The past few weeks at the farmers market have been the busiest of the year. There are a few factors contributing to this, as far as I can tell. With cooler-than-normal temperatures this summer, folks have been out enjoying the weather and spending a little extra time at the market, especially now that it’s corn, tomato, and watermelon season. There are so many beloved summer vegetables ripe and ready right now that it is truly the best time of year to visit the market. Chris and I have spent some long days harvesting in preparation for the busy July and August markets, and every time we pack up the truck to head to the market, I am amazed that we are able to fit everything. We like to keep our booth stocked for the duration of the market, rather than run out of things early, which means we often come home with leftover vegetables. When I worked at Local Roots Farm in Seattle, leftover vegetables weren’t a problem. We had an honor system farm stand on the road where we could sell nice leftover vegetables, and anything that was wilted could go to our laying hens or pigs. Here at Dark Wood Farm, I don’t have a farm stand, and we don’t have any farm animals except for Smudge the cat, and she’s not too keen on leftover chard. So you might be wondering what we do with our leftover veggies, and the answer is – we do lots of things! Chris and I both love to cook, so in the days following a farmers market, we prioritize cooking with the items left over from market. For example, today I used up one bunch of sorrel, a bunch of chard, three onions, some leeks, a tomato, and several peppers, and that was only for one meal – lunch!

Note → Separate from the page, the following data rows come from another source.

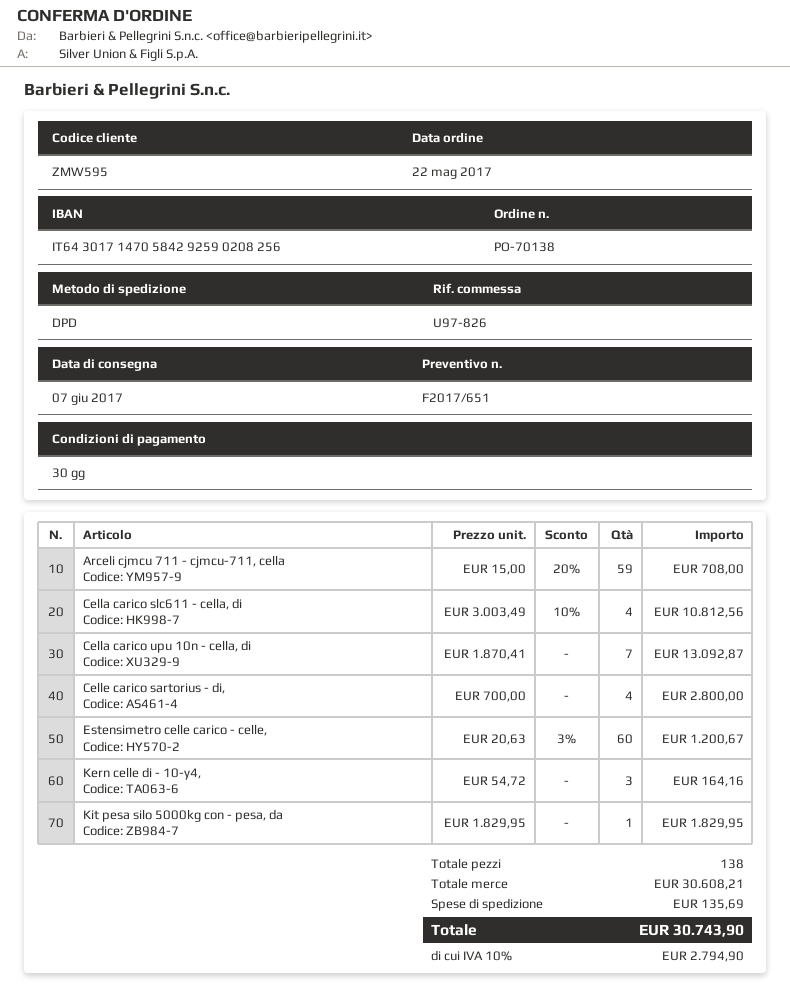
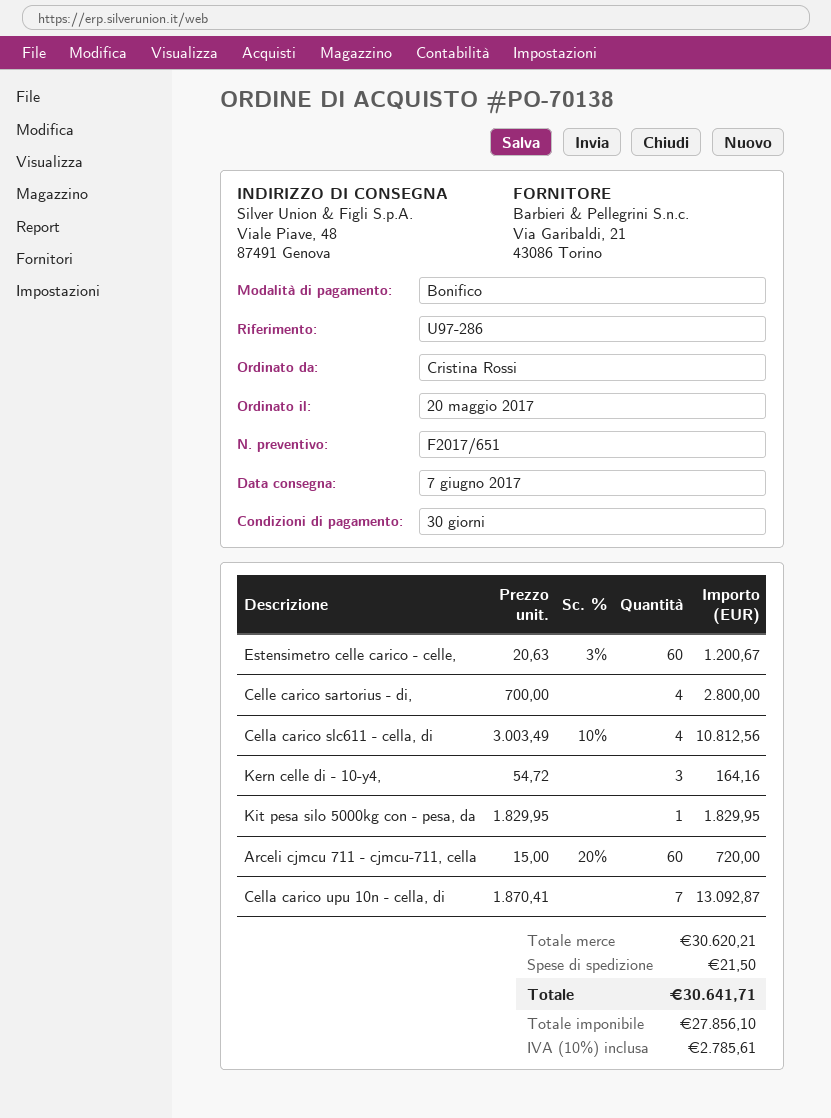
order date: 2017-05-22 -> 2017-05-20
reference: U97-826 -> U97-286
Arceli cjmcu 711 - cjmcu-711, cella: 59 x 15.00 - 20% = 708.00 -> 60 x 15.00 - 20% = 720.00
subtotal: 30608.21 -> 30620.21
shipping: 135.69 -> 21.50
tax: 10% = 2794.90 -> 10% = 2785.61
total: 30743.90 -> 30641.71

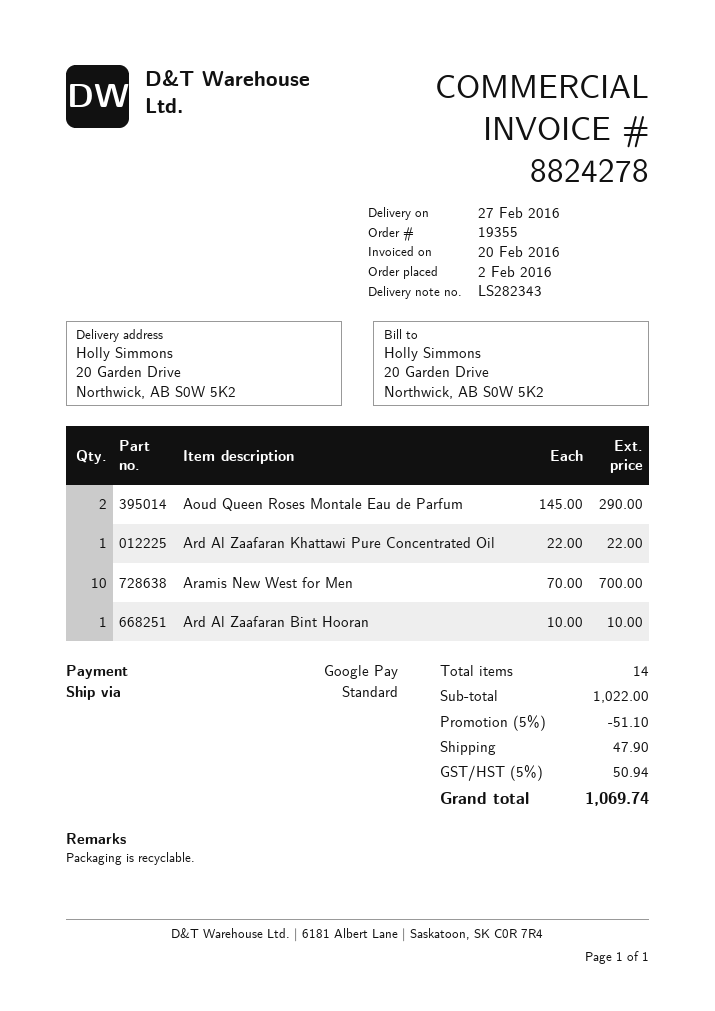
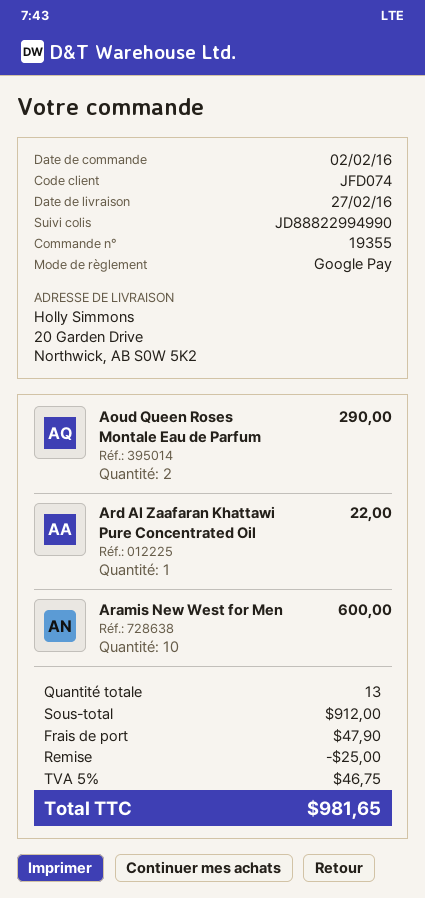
Aramis New West for Men: 10 for 700.00 -> 10 for 600.00
Ard Al Zaafaran Bint Hooran: 1 for 10.00 -> none
total quantity: 14 -> 13
subtotal: 1022.00 -> 912.00
discount: 51.10 -> 25.00
tax: 5% = 50.94 -> 5% = 46.75
total: 1069.74 -> 981.65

Whatever we don’t eat either gets stored, sold, donated, composted, or preserved. Here’s a little bit about each of these avenues:
Some leftover items, like potatoes, will store perfectly fine until our next market in a few days, so we hang on to those. The tricky part about holding vegetables until the next market is finding a good place to store them. Each vegetable has a preferred temperature and humidity, so you often can’t store everything in one place. Some veggies need to be refrigerated, some don’t. Most of them need to be kept out of the sun and out of the reaches of rodents or other animals looking for a feast.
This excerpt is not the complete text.